[Data excerpts]
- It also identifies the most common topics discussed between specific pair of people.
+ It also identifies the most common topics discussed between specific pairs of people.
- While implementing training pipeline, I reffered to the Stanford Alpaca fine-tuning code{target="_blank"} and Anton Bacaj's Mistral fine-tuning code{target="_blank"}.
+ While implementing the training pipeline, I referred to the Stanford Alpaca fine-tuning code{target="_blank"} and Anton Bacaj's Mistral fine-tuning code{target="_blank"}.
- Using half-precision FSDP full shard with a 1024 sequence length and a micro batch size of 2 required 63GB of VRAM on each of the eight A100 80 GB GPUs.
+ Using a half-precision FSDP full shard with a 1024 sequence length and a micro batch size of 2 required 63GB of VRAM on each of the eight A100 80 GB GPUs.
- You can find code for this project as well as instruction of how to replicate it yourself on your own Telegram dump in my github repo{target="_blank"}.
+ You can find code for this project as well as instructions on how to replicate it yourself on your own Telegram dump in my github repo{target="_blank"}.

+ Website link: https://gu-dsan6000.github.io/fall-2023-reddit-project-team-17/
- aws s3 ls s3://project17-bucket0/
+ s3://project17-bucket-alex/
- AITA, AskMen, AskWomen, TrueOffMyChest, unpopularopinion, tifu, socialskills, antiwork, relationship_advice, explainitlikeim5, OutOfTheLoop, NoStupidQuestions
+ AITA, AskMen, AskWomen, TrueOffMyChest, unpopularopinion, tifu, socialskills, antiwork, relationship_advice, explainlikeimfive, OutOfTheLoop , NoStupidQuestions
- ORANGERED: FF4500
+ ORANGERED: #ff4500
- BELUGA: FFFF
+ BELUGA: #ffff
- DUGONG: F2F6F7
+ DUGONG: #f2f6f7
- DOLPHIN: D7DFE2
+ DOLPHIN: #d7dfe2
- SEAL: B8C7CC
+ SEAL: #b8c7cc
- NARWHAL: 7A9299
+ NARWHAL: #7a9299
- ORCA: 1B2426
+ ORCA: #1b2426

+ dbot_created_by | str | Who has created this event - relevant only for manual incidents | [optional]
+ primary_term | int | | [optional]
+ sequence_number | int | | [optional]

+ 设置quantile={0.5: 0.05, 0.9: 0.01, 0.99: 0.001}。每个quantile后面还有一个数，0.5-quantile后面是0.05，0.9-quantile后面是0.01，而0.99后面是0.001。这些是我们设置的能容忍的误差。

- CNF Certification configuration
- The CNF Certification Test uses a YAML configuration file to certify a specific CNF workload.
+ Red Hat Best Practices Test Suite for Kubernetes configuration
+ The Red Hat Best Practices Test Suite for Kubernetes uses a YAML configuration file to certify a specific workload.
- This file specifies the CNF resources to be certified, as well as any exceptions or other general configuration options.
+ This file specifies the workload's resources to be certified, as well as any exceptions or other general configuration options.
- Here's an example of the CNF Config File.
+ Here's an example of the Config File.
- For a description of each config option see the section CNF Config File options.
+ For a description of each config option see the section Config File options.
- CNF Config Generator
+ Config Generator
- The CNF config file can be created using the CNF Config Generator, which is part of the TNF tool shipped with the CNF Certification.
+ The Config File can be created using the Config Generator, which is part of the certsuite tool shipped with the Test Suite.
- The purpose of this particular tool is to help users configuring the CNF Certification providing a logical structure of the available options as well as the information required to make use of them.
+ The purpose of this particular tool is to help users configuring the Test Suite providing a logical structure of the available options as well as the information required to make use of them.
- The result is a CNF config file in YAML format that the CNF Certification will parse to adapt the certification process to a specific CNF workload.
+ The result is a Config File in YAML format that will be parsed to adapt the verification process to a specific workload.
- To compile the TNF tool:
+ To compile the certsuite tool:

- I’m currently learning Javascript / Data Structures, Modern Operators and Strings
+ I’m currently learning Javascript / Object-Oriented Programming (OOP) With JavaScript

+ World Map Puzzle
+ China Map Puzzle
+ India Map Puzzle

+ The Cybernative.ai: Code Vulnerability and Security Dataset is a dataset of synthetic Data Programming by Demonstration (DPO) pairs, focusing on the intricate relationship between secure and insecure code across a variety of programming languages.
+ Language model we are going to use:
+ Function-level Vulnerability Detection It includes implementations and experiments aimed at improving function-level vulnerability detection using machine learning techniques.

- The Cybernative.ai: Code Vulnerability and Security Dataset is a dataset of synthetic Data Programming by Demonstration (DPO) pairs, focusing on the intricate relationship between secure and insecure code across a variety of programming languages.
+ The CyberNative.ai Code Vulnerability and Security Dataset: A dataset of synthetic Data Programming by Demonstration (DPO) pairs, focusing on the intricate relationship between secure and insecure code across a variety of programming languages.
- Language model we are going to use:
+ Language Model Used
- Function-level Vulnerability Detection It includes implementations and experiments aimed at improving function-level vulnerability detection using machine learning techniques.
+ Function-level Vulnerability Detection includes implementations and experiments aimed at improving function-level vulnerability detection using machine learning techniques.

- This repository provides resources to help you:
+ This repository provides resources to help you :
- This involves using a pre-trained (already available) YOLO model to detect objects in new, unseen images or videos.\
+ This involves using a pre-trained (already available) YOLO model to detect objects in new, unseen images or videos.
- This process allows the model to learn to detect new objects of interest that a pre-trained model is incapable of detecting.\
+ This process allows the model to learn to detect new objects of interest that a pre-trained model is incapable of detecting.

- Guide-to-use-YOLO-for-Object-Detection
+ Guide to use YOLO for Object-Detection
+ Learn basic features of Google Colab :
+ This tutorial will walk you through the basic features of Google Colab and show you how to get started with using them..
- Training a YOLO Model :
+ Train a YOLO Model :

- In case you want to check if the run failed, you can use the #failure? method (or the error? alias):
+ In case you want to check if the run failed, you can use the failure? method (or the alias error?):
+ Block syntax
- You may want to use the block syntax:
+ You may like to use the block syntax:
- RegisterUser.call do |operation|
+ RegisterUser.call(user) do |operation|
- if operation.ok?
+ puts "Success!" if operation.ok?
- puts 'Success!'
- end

_Required action_: Every entry is to be restated exactly, with no line dropped.

_Solution for this task_:
- It also identifies the most common topics discussed between specific pair of people.
+ It also identifies the most common topics discussed between specific pairs of people.
- While implementing training pipeline, I reffered to the Stanford Alpaca fine-tuning code{target="_blank"} and Anton Bacaj's Mistral fine-tuning code{target="_blank"}.
+ While implementing the training pipeline, I referred to the Stanford Alpaca fine-tuning code{target="_blank"} and Anton Bacaj's Mistral fine-tuning code{target="_blank"}.
- Using half-precision FSDP full shard with a 1024 sequence length and a micro batch size of 2 required 63GB of VRAM on each of the eight A100 80 GB GPUs.
+ Using a half-precision FSDP full shard with a 1024 sequence length and a micro batch size of 2 required 63GB of VRAM on each of the eight A100 80 GB GPUs.
- You can find code for this project as well as instruction of how to replicate it yourself on your own Telegram dump in my github repo{target="_blank"}.
+ You can find code for this project as well as instructions on how to replicate it yourself on your own Telegram dump in my github repo{target="_blank"}.

+ Website link: https://gu-dsan6000.github.io/fall-2023-reddit-project-team-17/
- aws s3 ls s3://project17-bucket0/
+ s3://project17-bucket-alex/
- AITA, AskMen, AskWomen, TrueOffMyChest, unpopularopinion, tifu, socialskills, antiwork, relationship_advice, explainitlikeim5, OutOfTheLoop, NoStupidQuestions
+ AITA, AskMen, AskWomen, TrueOffMyChest, unpopularopinion, tifu, socialskills, antiwork, relationship_advice, explainlikeimfive, OutOfTheLoop , NoStupidQuestions
- ORANGERED: FF4500
+ ORANGERED: #ff4500
- BELUGA: FFFF
+ BELUGA: #ffff
- DUGONG: F2F6F7
+ DUGONG: #f2f6f7
- DOLPHIN: D7DFE2
+ DOLPHIN: #d7dfe2
- SEAL: B8C7CC
+ SEAL: #b8c7cc
- NARWHAL: 7A9299
+ NARWHAL: #7a9299
- ORCA: 1B2426
+ ORCA: #1b2426

+ dbot_created_by | str | Who has created this event - relevant only for manual incidents | [optional]
+ primary_term | int | | [optional]
+ sequence_number | int | | [optional]

+ 设置quantile={0.5: 0.05, 0.9: 0.01, 0.99: 0.001}。每个quantile后面还有一个数，0.5-quantile后面是0.05，0.9-quantile后面是0.01，而0.99后面是0.001。这些是我们设置的能容忍的误差。

- CNF Certification configuration
- The CNF Certification Test uses a YAML configuration file to certify a specific CNF workload.
+ Red Hat Best Practices Test Suite for Kubernetes configuration
+ The Red Hat Best Practices Test Suite for Kubernetes uses a YAML configuration file to certify a specific workload.
- This file specifies the CNF resources to be certified, as well as any exceptions or other general configuration options.
+ This file specifies the workload's resources to be certified, as well as any exceptions or other general configuration options.
- Here's an example of the CNF Config File.
+ Here's an example of the Config File.
- For a description of each config option see the section CNF Config File options.
+ For a description of each config option see the section Config File options.
- CNF Config Generator
+ Config Generator
- The CNF config file can be created using the CNF Config Generator, which is part of the TNF tool shipped with the CNF Certification.
+ The Config File can be created using the Config Generator, which is part of the certsuite tool shipped with the Test Suite.
- The purpose of this particular tool is to help users configuring the CNF Certification providing a logical structure of the available options as well as the information required to make use of them.
+ The purpose of this particular tool is to help users configuring the Test Suite providing a logical structure of the available options as well as the information required to make use of them.
- The result is a CNF config file in YAML format that the CNF Certification will parse to adapt the certification process to a specific CNF workload.
+ The result is a Config File in YAML format that will be parsed to adapt the verification process to a specific workload.
- To compile the TNF tool:
+ To compile the certsuite tool:

- I’m currently learning Javascript / Data Structures, Modern Operators and Strings
+ I’m currently learning Javascript / Object-Oriented Programming (OOP) With JavaScript

+ World Map Puzzle
+ China Map Puzzle
+ India Map Puzzle

+ The Cybernative.ai: Code Vulnerability and Security Dataset is a dataset of synthetic Data Programming by Demonstration (DPO) pairs, focusing on the intricate relationship between secure and insecure code across a variety of programming languages.
+ Language model we are going to use:
+ Function-level Vulnerability Detection It includes implementations and experiments aimed at improving function-level vulnerability detection using machine learning techniques.

- The Cybernative.ai: Code Vulnerability and Security Dataset is a dataset of synthetic Data Programming by Demonstration (DPO) pairs, focusing on the intricate relationship between secure and insecure code across a variety of programming languages.
+ The CyberNative.ai Code Vulnerability and Security Dataset: A dataset of synthetic Data Programming by Demonstration (DPO) pairs, focusing on the intricate relationship between secure and insecure code across a variety of programming languages.
- Language model we are going to use:
+ Language Model Used
- Function-level Vulnerability Detection It includes implementations and experiments aimed at improving function-level vulnerability detection using machine learning techniques.
+ Function-level Vulnerability Detection includes implementations and experiments aimed at improving function-level vulnerability detection using machine learning techniques.

- This repository provides resources to help you:
+ This repository provides resources to help you :
- This involves using a pre-trained (already available) YOLO model to detect objects in new, unseen images or videos.\
+ This involves using a pre-trained (already available) YOLO model to detect objects in new, unseen images or videos.
- This process allows the model to learn to detect new objects of interest that a pre-trained model is incapable of detecting.\
+ This process allows the model to learn to detect new objects of interest that a pre-trained model is incapable of detecting.

- Guide-to-use-YOLO-for-Object-Detection
+ Guide to use YOLO for Object-Detection
+ Learn basic features of Google Colab :
+ This tutorial will walk you through the basic features of Google Colab and show you how to get started with using them..
- Training a YOLO Model :
+ Train a YOLO Model :

- In case you want to check if the run failed, you can use the #failure? method (or the error? alias):
+ In case you want to check if the run failed, you can use the failure? method (or the alias error?):
+ Block syntax
- You may want to use the block syntax:
+ You may like to use the block syntax:
- RegisterUser.call do |operation|
+ RegisterUser.call(user) do |operation|
- if operation.ok?
+ puts "Success!" if operation.ok?
- puts 'Success!'
- end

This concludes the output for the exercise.